Das Engagement der indigenen Völker gegen den Emissionsrechtehandel im Amazonasgebiet lässt erahnen, welche weiteren Konflikte sich aus den laufenden Verhandlungen über die Kriterien für die Vergabe von Emissionszertifikaten im Rahmen der marktbasierten Instrumente des Pariser Abkommens ergeben können.

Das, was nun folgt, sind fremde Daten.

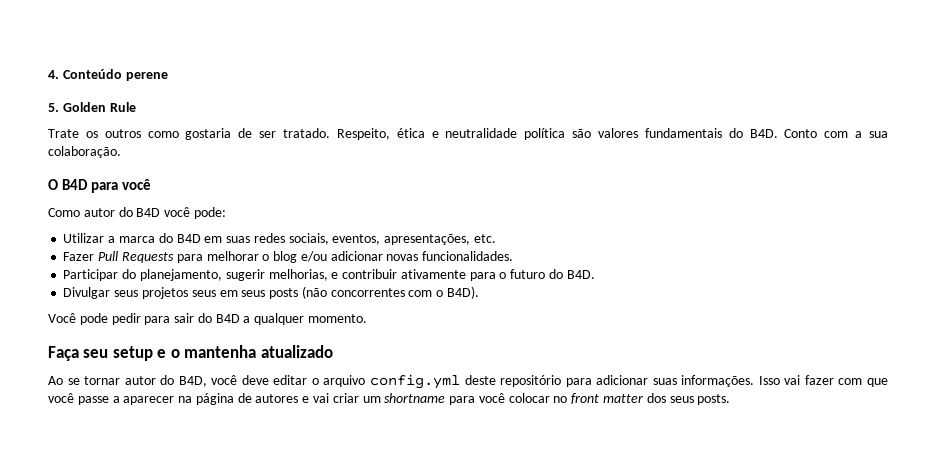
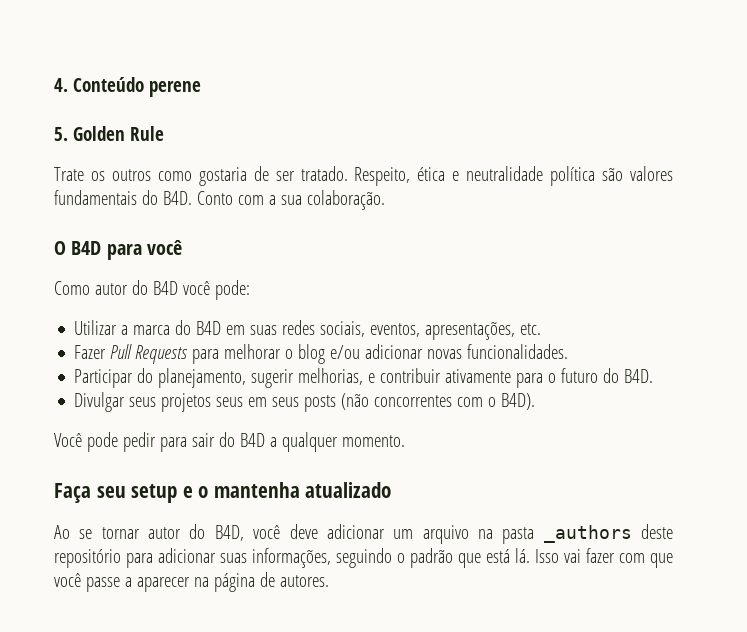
- Ao se tornar autor do B4D, você deve editar o arquivo config.yml deste repositório para adicionar suas informações.
+ Ao se tornar autor do B4D, você deve adicionar um arquivo na pasta _authors deste repositório para adicionar suas informações, seguindo o padrão que está lá.
- Isso vai fazer com que você passe a aparecer na página de autores e vai criar um shortname para você colocar no front matter dos seus posts.
+ Isso vai fazer com que você passe a aparecer na página de autores.

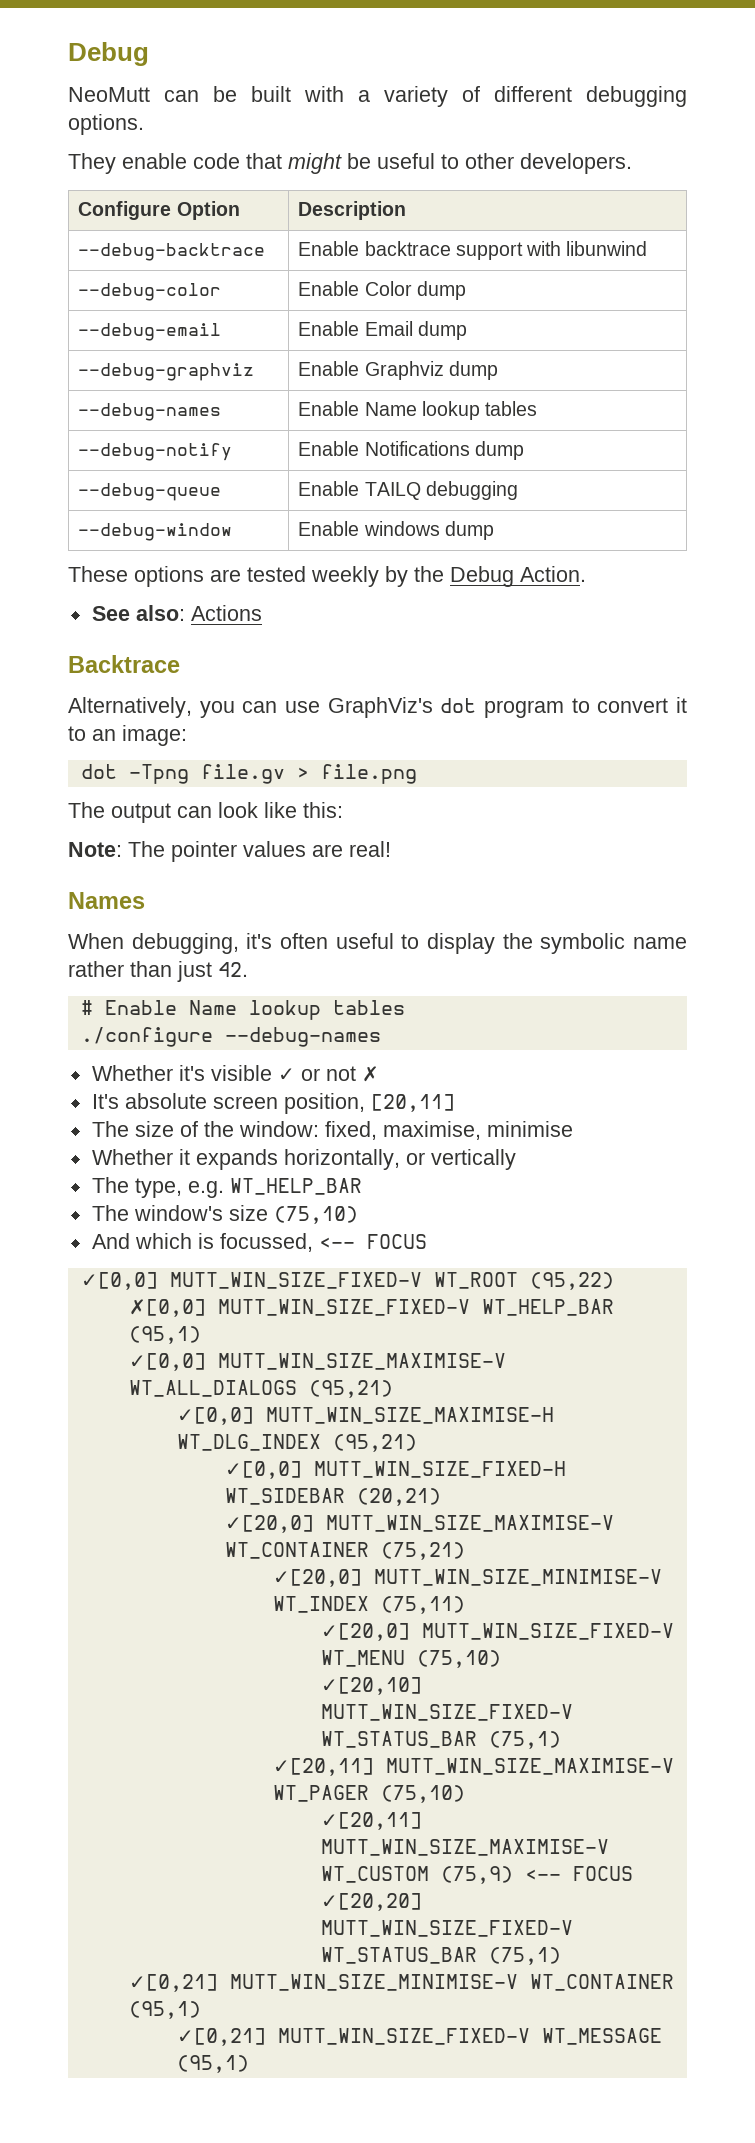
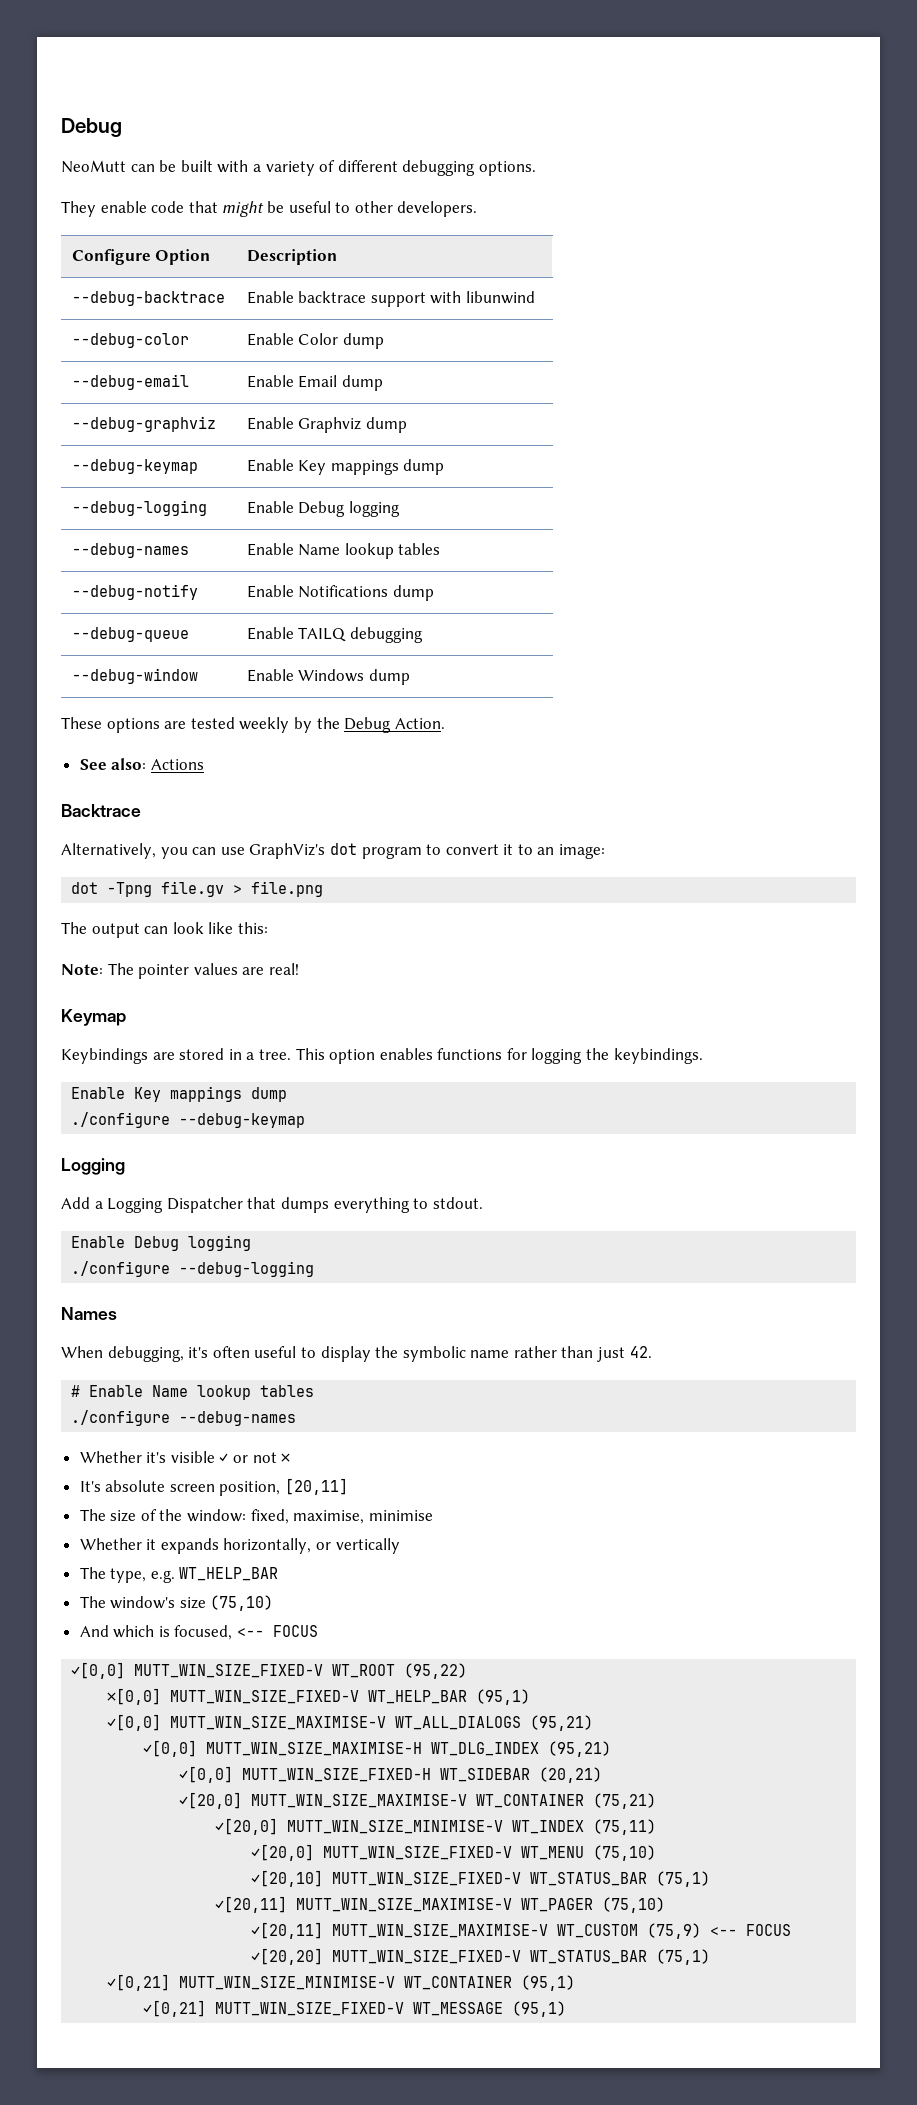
+ --debug-keymap | Enable Key mappings dump
+ --debug-logging | Enable Debug logging
- --debug-window | Enable windows dump
+ --debug-window | Enable Windows dump
+ Keymap
+ Keybindings are stored in a tree. This option enables functions for logging the keybindings.
+ Enable Key mappings dump
+ ./configure --debug-keymap
+ Logging
+ Add a Logging Dispatcher that dumps everything to stdout.
+ Enable Debug logging
+ ./configure --debug-logging
- And which is focussed, <-- FOCUS
+ And which is focused, <-- FOCUS

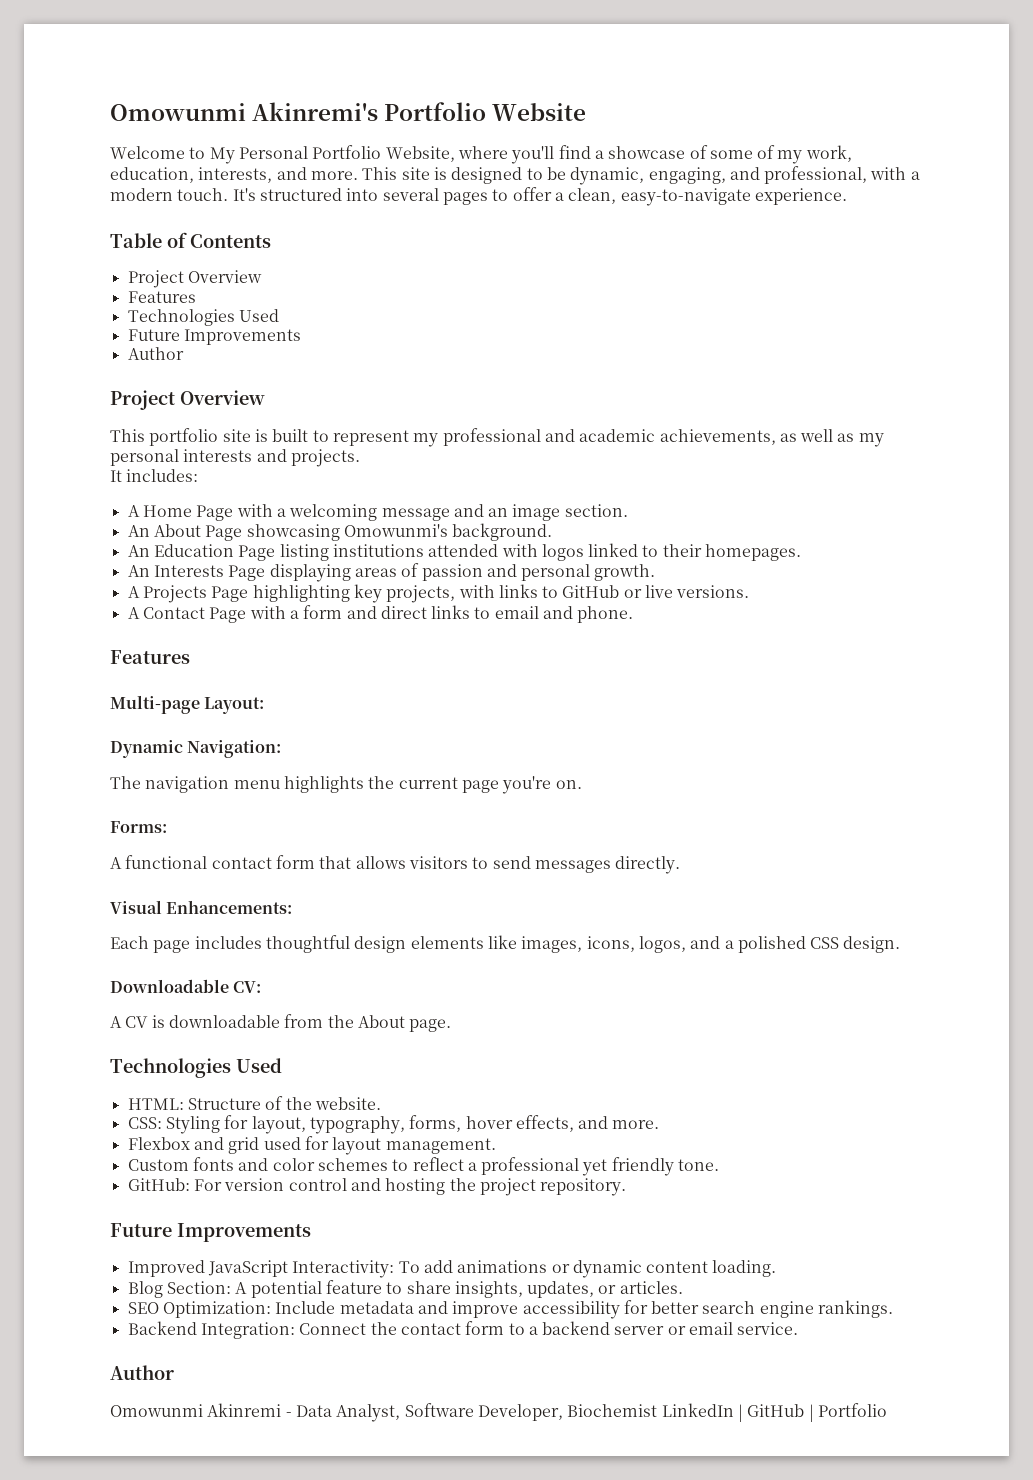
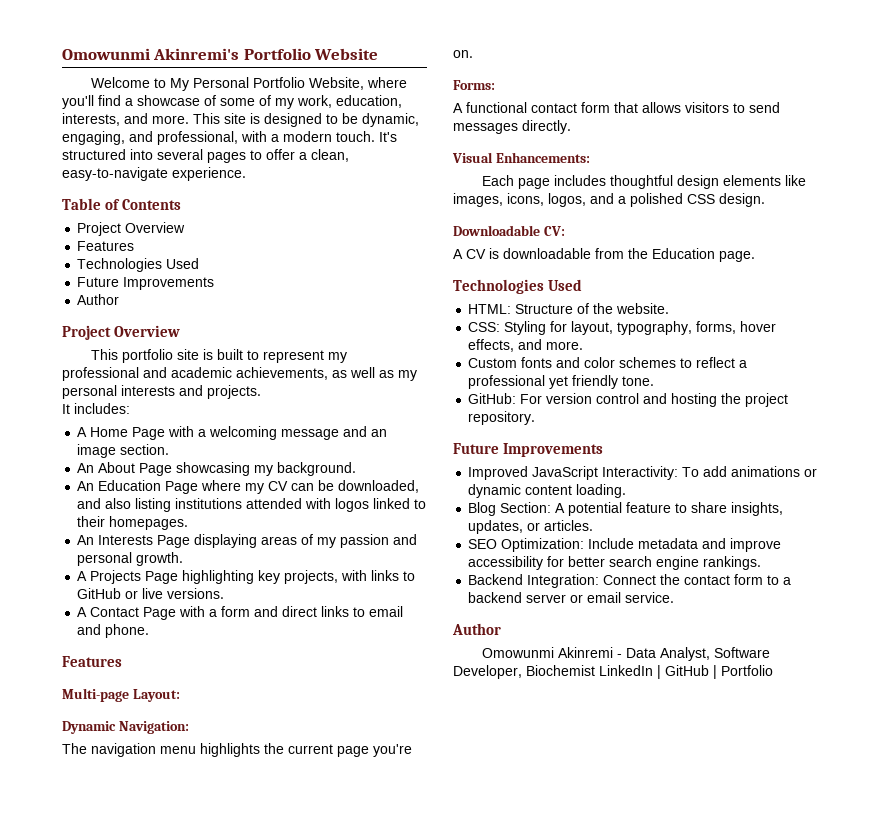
- An About Page showcasing Omowunmi's background.
+ An About Page showcasing my background.
- An Education Page listing institutions attended with logos linked to their homepages.
+ An Education Page where my CV can be downloaded, and also listing institutions attended with logos linked to their homepages.
- An Interests Page displaying areas of passion and personal growth.
+ An Interests Page displaying areas of my passion and personal growth.
- A CV is downloadable from the About page.
+ A CV is downloadable from the Education page.
- Flexbox and grid used for layout management.

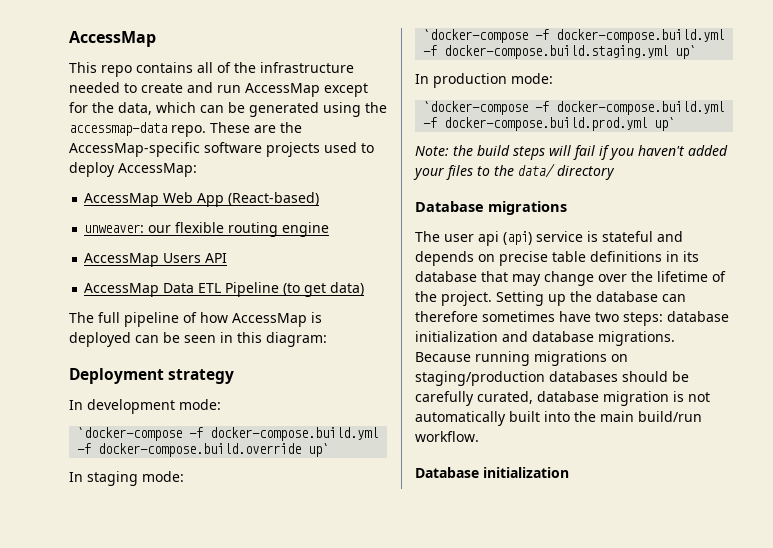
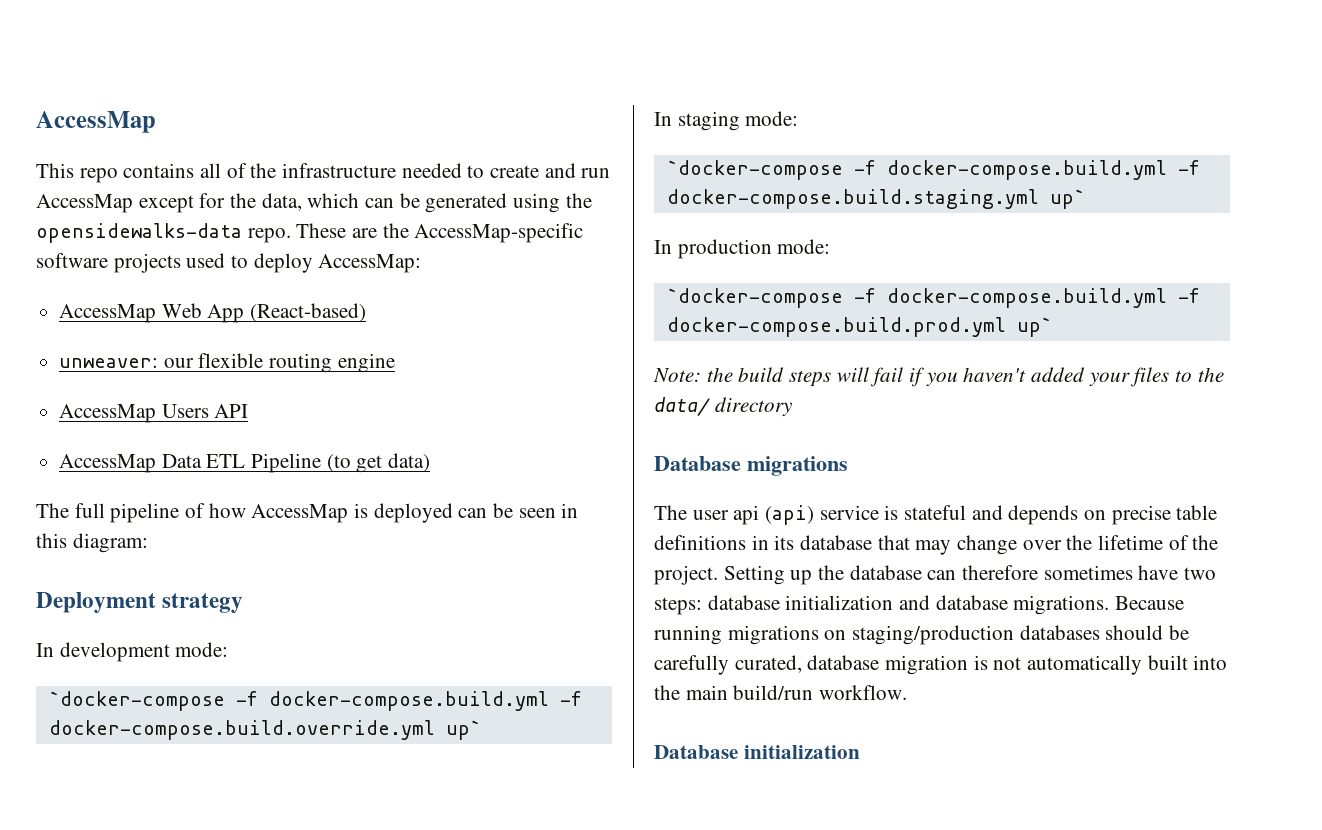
- This repo contains all of the infrastructure needed to create and run AccessMap except for the data, which can be generated using the accessmap-data repo.
+ This repo contains all of the infrastructure needed to create and run AccessMap except for the data, which can be generated using the opensidewalks-data repo.
- `docker-compose -f docker-compose.build.yml -f docker-compose.build.override up`
+ `docker-compose -f docker-compose.build.yml -f docker-compose.build.override.yml up`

Insbesondere die Kontroverse über die CO2-Entnahmen erscheint wie eine Fortführung dieser Kämpfe in Form einer technischen Auseinandersetzung über die Festlegung der verschiedenen Werte, die natürliche und technologische Maßnahmen für das Klima und die Gesellschaft generieren. Die laufenden Verhandlungen werden maßgeblichen Einfluss auf den künftigen Ausbau der Kohlenstoffmärkte und vor allem auch auf die Ausbreitung sozialökologischer Konflikte über diejenigen Werte haben, die nicht Teil des wirtschaftlichen Austauschs sind – oder sein sollten.